Only the lines from the one containing "Grand total | 2017: 0.4199 -> 0.5029" through the last line of the entries are wanted. Transcribe them exactly.

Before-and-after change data
------------------------------------------------

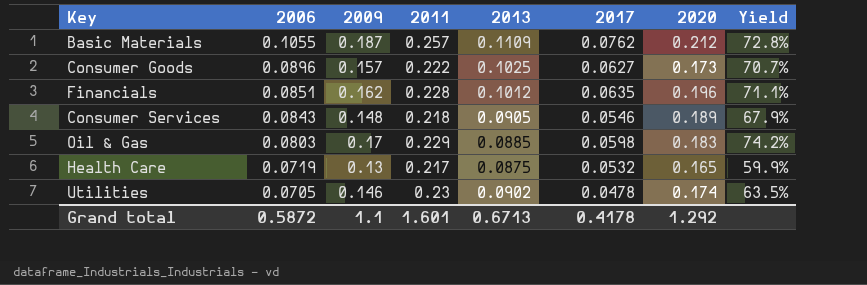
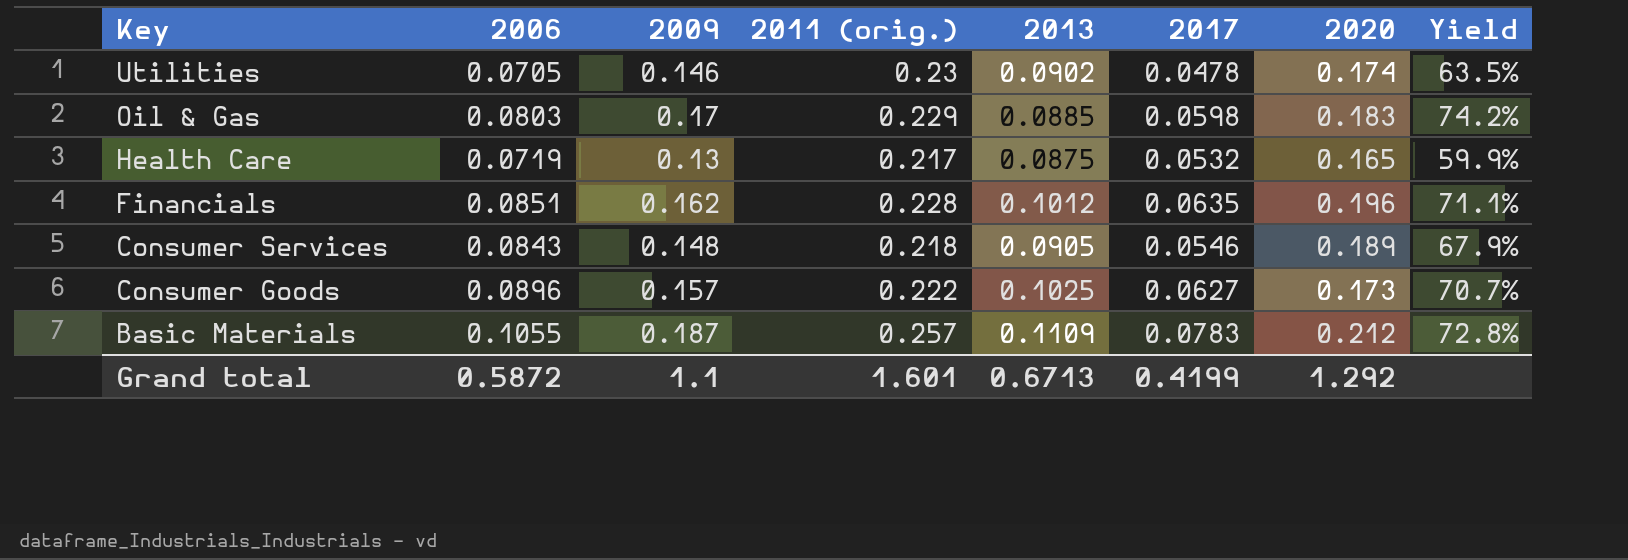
row order: 2006 descending -> Key descending
column name: 2011 -> 2011 (orig.)
Basic Materials | 2017: 0.0762 -> 0.0783
Grand total | 2017: 0.4178 -> 0.4199

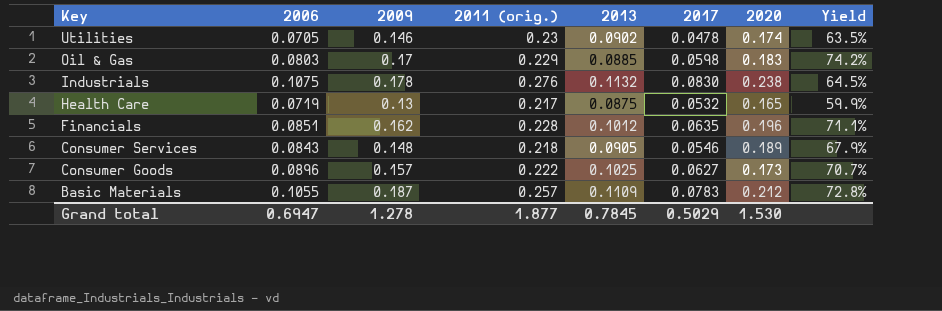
row Industrials: none -> 0.1075 | 0.178 | 0.276 | 0.1132 | 0.0830 | 0.238 | 64.5%
Grand total | 2006: 0.5872 -> 0.6947
Grand total | 2009: 1.1 -> 1.278
Grand total | 2011 (orig.): 1.601 -> 1.877
Grand total | 2013: 0.6713 -> 0.7845
Grand total | 2017: 0.4199 -> 0.5029
Grand total | 2020: 1.292 -> 1.530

------------------------------------------------

→ Answer
Grand total | 2017: 0.4199 -> 0.5029
Grand total | 2020: 1.292 -> 1.530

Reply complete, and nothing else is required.